- [Task]
Images are not part of the copy; write out the rest of the data exactly as given.

- [Records provided]
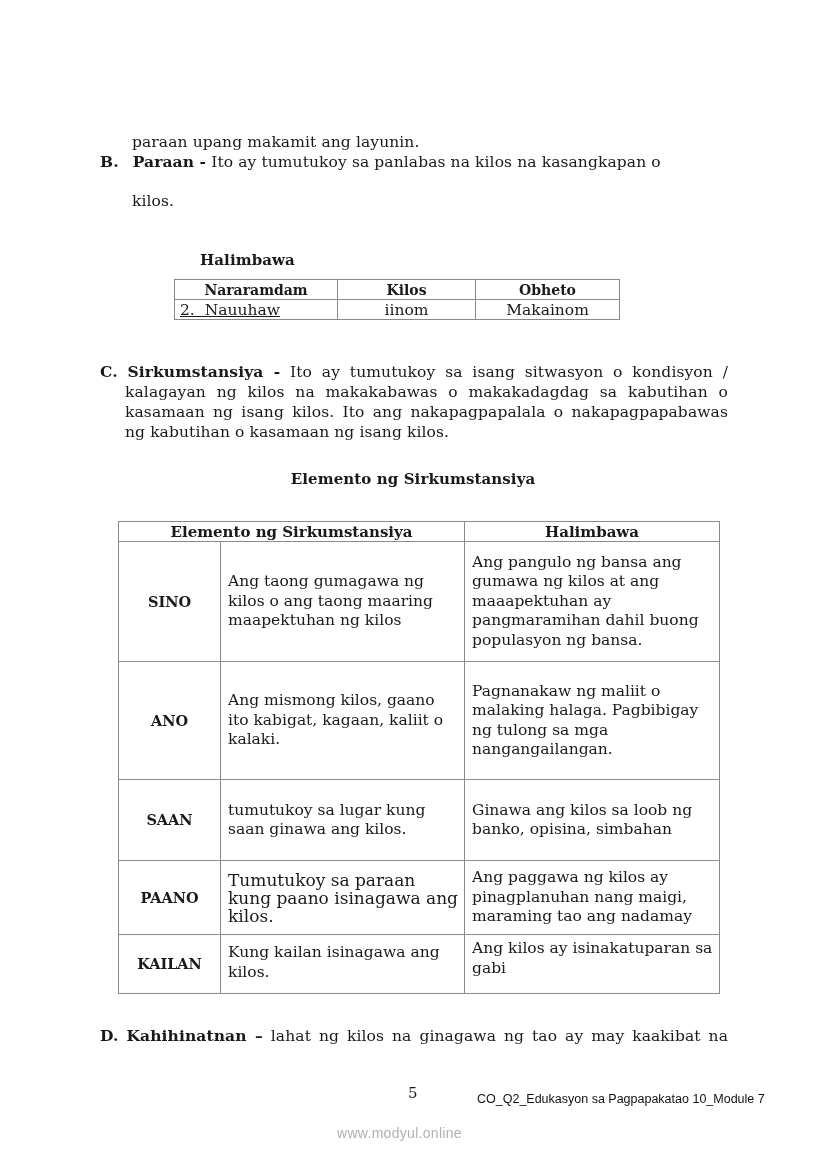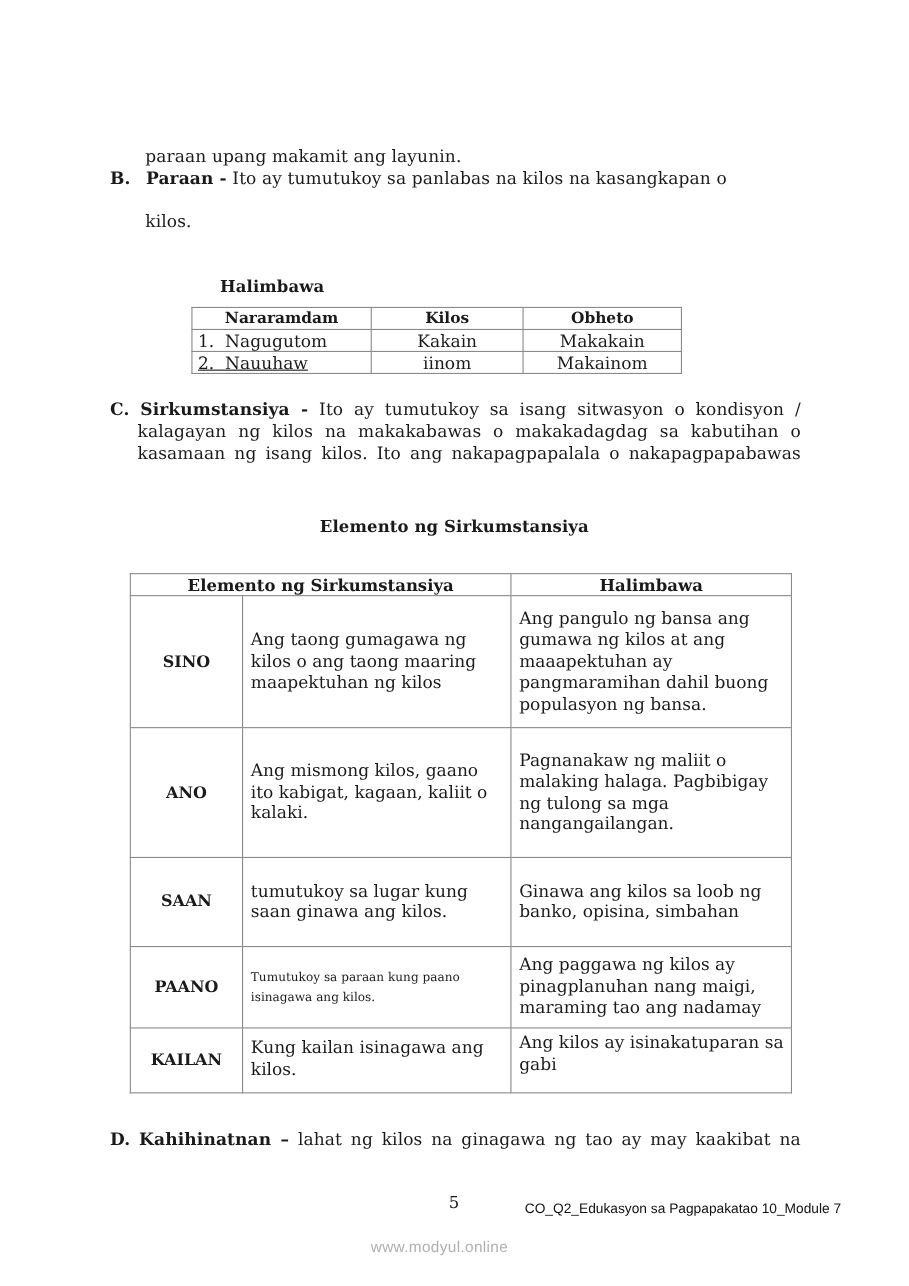--- a/index.html
+++ b/index.html
@@ -52,11 +52,6 @@
     <th style="width:162px;">Nararamdam</th>
     <th style="width:137px;">Kilos</th>
     <th>Obheto</th>
-  </tr>
-  <tr>
-    <td class="l" style="white-space:pre;">1.  Nagugutom</td>
-    <td class="c">Kakain</td>
-    <td class="c">Makakain</td>
   </tr>
   <tr>
     <td class="l" style="white-space:pre;text-decoration:underline;">2.  Nauuhaw</td>

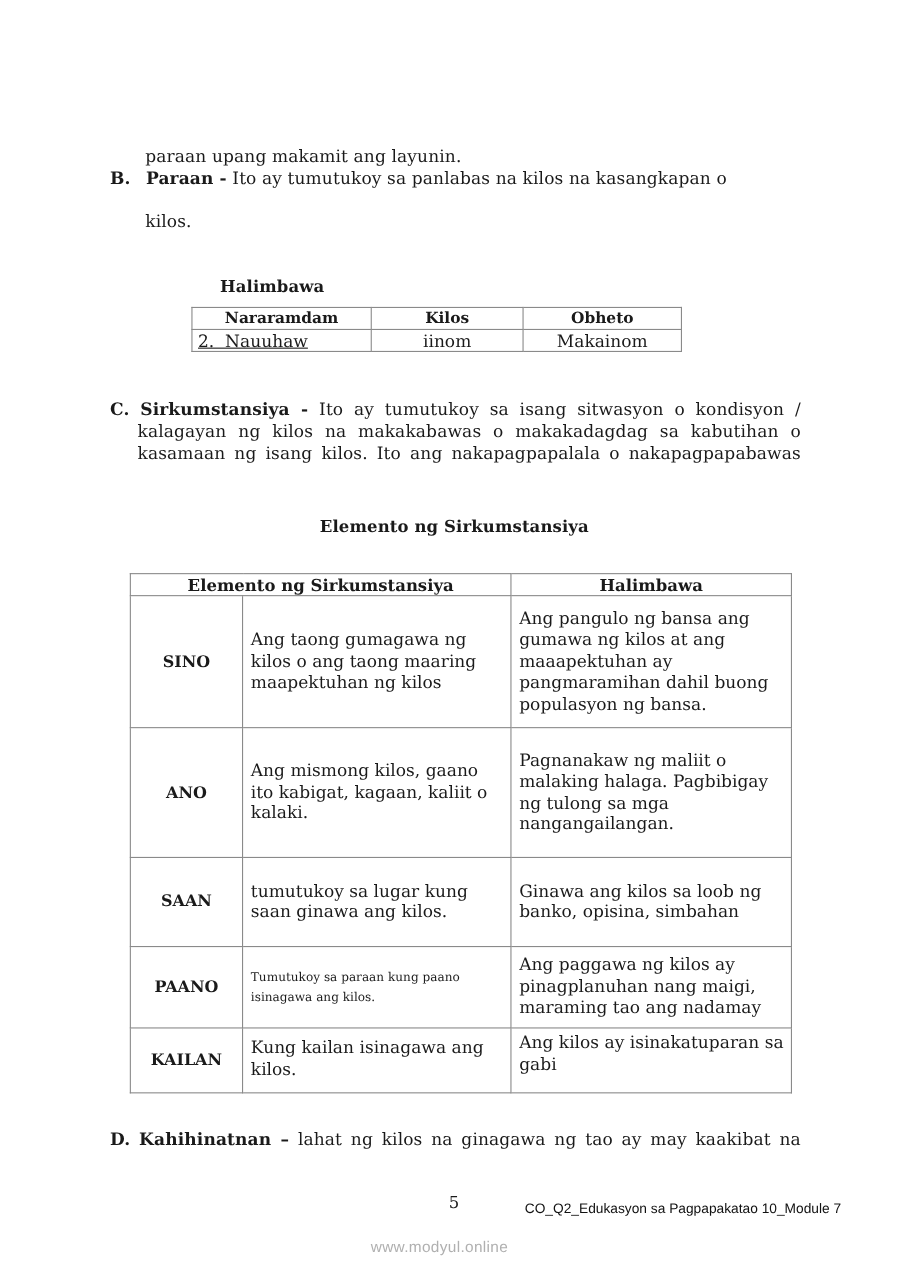--- a/index.html
+++ b/index.html
@@ -67,6 +67,7 @@
   </div>
   <div class="justify" style="padding-left:25px;">kalagayan ng kilos na makakabawas o makakadagdag sa kabutihan o</div>
   <div class="justify" style="padding-left:25px;">kasamaan ng isang kilos. Ito ang nakapagpapalala o nakapagpapabawas</div>
+  <div style="padding-left:25px;">ng kabutihan o kasamaan ng isang kilos.</div>
 </div>
 
 <div class="abs para b" style="left:0; width:826px; top:469px; text-align:center; font-size:15px;">Elemento ng Sirkumstansiya</div>

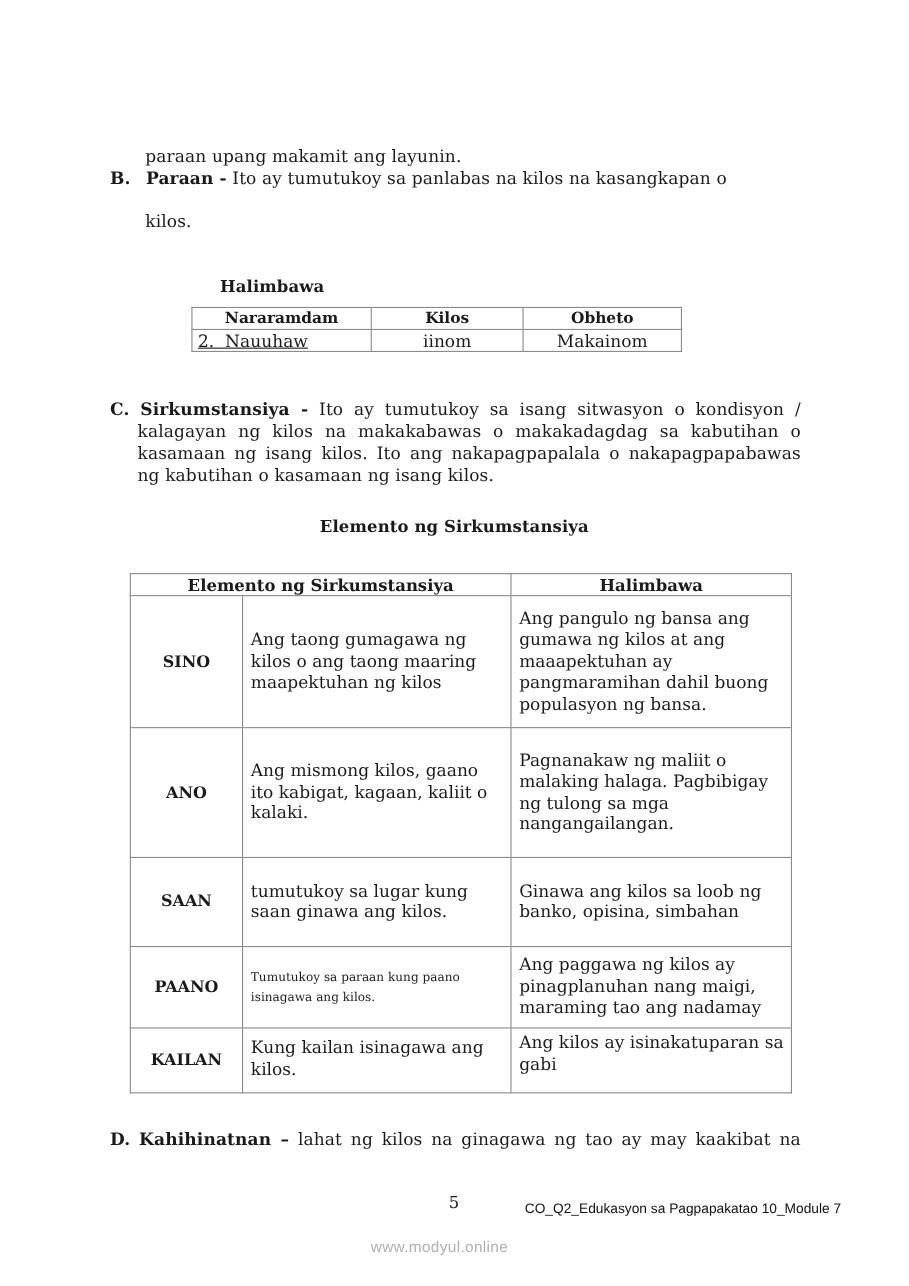--- a/index.html
+++ b/index.html
@@ -26,7 +26,7 @@
   #el-table td.key { width:101px; text-align:center; font-weight:bold; font-size:14.5px; }
   #el-table td.desc { width:230px; padding:0 6px 0 7px; vertical-align:middle; }
   #el-table td.ex { padding:0 6px 0 7px; vertical-align:middle; }
-  .small { font-size:11px; line-height:18px; }
+  .small { font-size:17px; line-height:18px; }
 
   .footer-sans { font-family:"Liberation Sans", "DejaVu Sans", sans-serif; }
 </style>

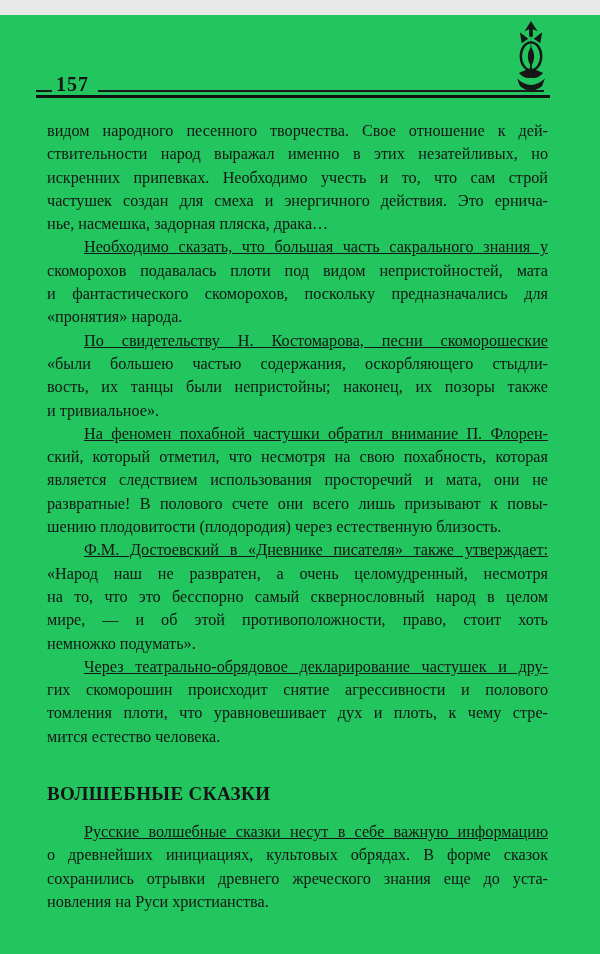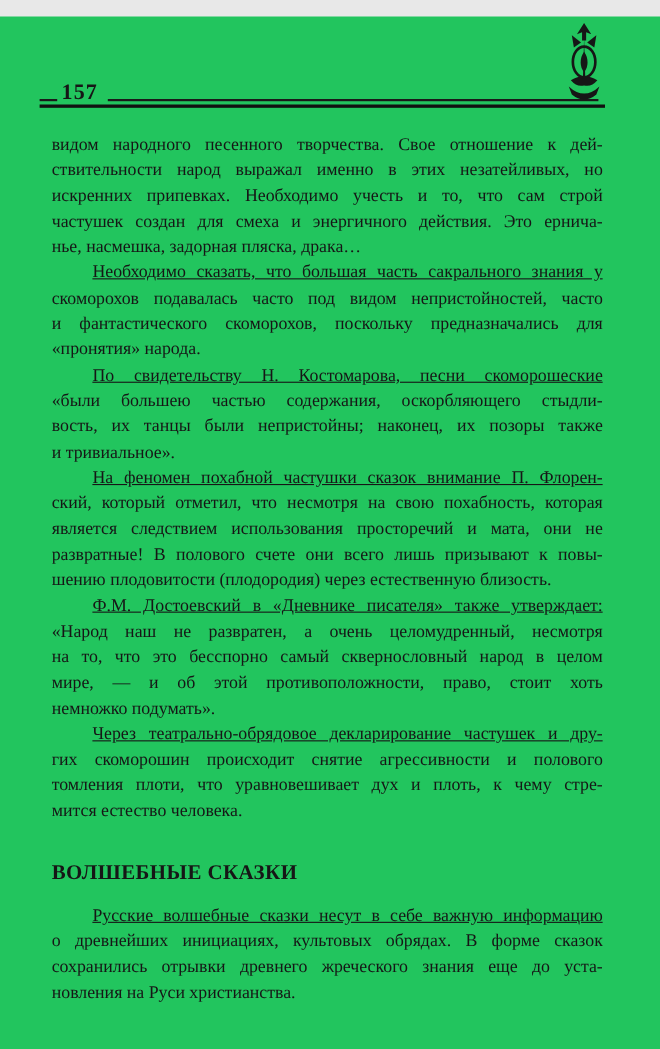--- a/index.html
+++ b/index.html
@@ -94,7 +94,7 @@
       </div>
       <div class="paragraph">
         <div class="line indent">Необходимо сказать, что большая часть сакрального знания у</div>
-        <div class="line">скоморохов подавалась часто под видом непристойностей, часто</div>
+        <div class="line">скоморохов подавалась плоти под видом непристойностей, мата</div>
         <div class="line">и фантастического скоморохов, поскольку предназначались для</div>
         <div class="line last">«пронятия» народа.</div>
       </div>

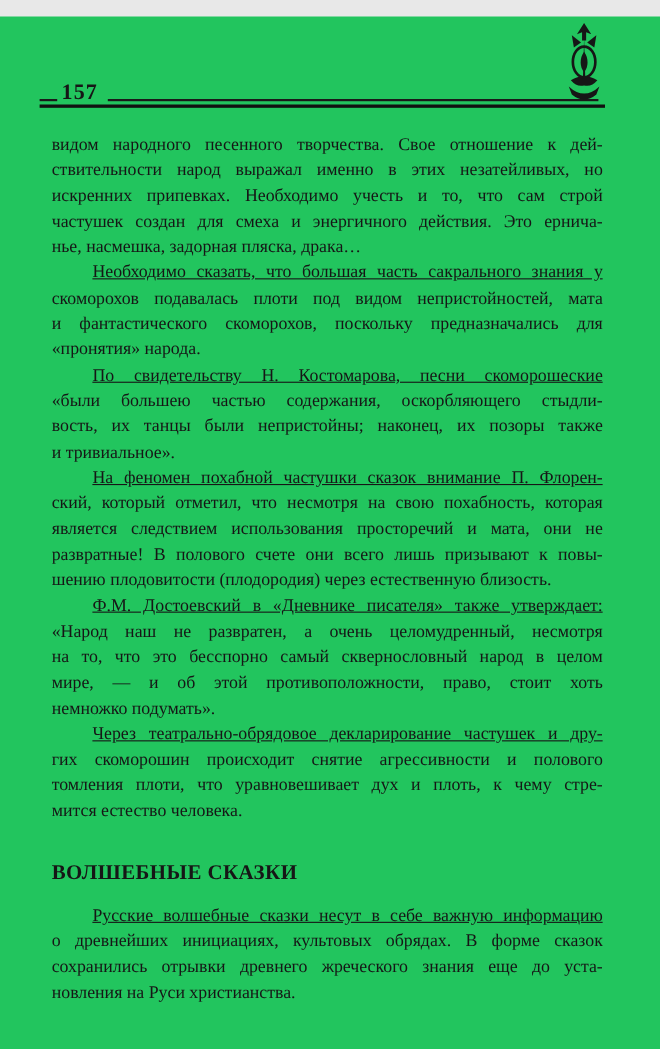--- a/index.html
+++ b/index.html
@@ -105,7 +105,7 @@
         <div class="line last">и тривиальное».</div>
       </div>
       <div class="paragraph">
-        <div class="line indent">На феномен похабной частушки сказок внимание П. Флорен-</div>
+        <div class="line indent">На феномен похабной частушки обратил внимание П. Флорен-</div>
         <div class="line">ский, который отметил, что несмотря на свою похабность, которая</div>
         <div class="line">является следствием использования просторечий и мата, они не</div>
         <div class="line">развратные! В полового счете они всего лишь призывают к повы-</div>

- [Expected output]
--- a/index.html
+++ b/index.html
@@ -52,11 +52,6 @@
     <th style="width:162px;">Nararamdam</th>
     <th style="width:137px;">Kilos</th>
     <th>Obheto</th>
-  </tr>
-  <tr>
-    <td class="l" style="white-space:pre;">1.  Nagugutom</td>
-    <td class="c">Kakain</td>
-    <td class="c">Makakain</td>
   </tr>
   <tr>
     <td class="l" style="white-space:pre;text-decoration:underline;">2.  Nauuhaw</td>

--- a/index.html
+++ b/index.html
@@ -67,6 +67,7 @@
   </div>
   <div class="justify" style="padding-left:25px;">kalagayan ng kilos na makakabawas o makakadagdag sa kabutihan o</div>
   <div class="justify" style="padding-left:25px;">kasamaan ng isang kilos. Ito ang nakapagpapalala o nakapagpapabawas</div>
+  <div style="padding-left:25px;">ng kabutihan o kasamaan ng isang kilos.</div>
 </div>
 
 <div class="abs para b" style="left:0; width:826px; top:469px; text-align:center; font-size:15px;">Elemento ng Sirkumstansiya</div>

--- a/index.html
+++ b/index.html
@@ -26,7 +26,7 @@
   #el-table td.key { width:101px; text-align:center; font-weight:bold; font-size:14.5px; }
   #el-table td.desc { width:230px; padding:0 6px 0 7px; vertical-align:middle; }
   #el-table td.ex { padding:0 6px 0 7px; vertical-align:middle; }
-  .small { font-size:11px; line-height:18px; }
+  .small { font-size:17px; line-height:18px; }
 
   .footer-sans { font-family:"Liberation Sans", "DejaVu Sans", sans-serif; }
 </style>

--- a/index.html
+++ b/index.html
@@ -94,7 +94,7 @@
       </div>
       <div class="paragraph">
         <div class="line indent">Необходимо сказать, что большая часть сакрального знания у</div>
-        <div class="line">скоморохов подавалась часто под видом непристойностей, часто</div>
+        <div class="line">скоморохов подавалась плоти под видом непристойностей, мата</div>
         <div class="line">и фантастического скоморохов, поскольку предназначались для</div>
         <div class="line last">«пронятия» народа.</div>
       </div>

--- a/index.html
+++ b/index.html
@@ -105,7 +105,7 @@
         <div class="line last">и тривиальное».</div>
       </div>
       <div class="paragraph">
-        <div class="line indent">На феномен похабной частушки сказок внимание П. Флорен-</div>
+        <div class="line indent">На феномен похабной частушки обратил внимание П. Флорен-</div>
         <div class="line">ский, который отметил, что несмотря на свою похабность, которая</div>
         <div class="line">является следствием использования просторечий и мата, они не</div>
         <div class="line">развратные! В полового счете они всего лишь призывают к повы-</div>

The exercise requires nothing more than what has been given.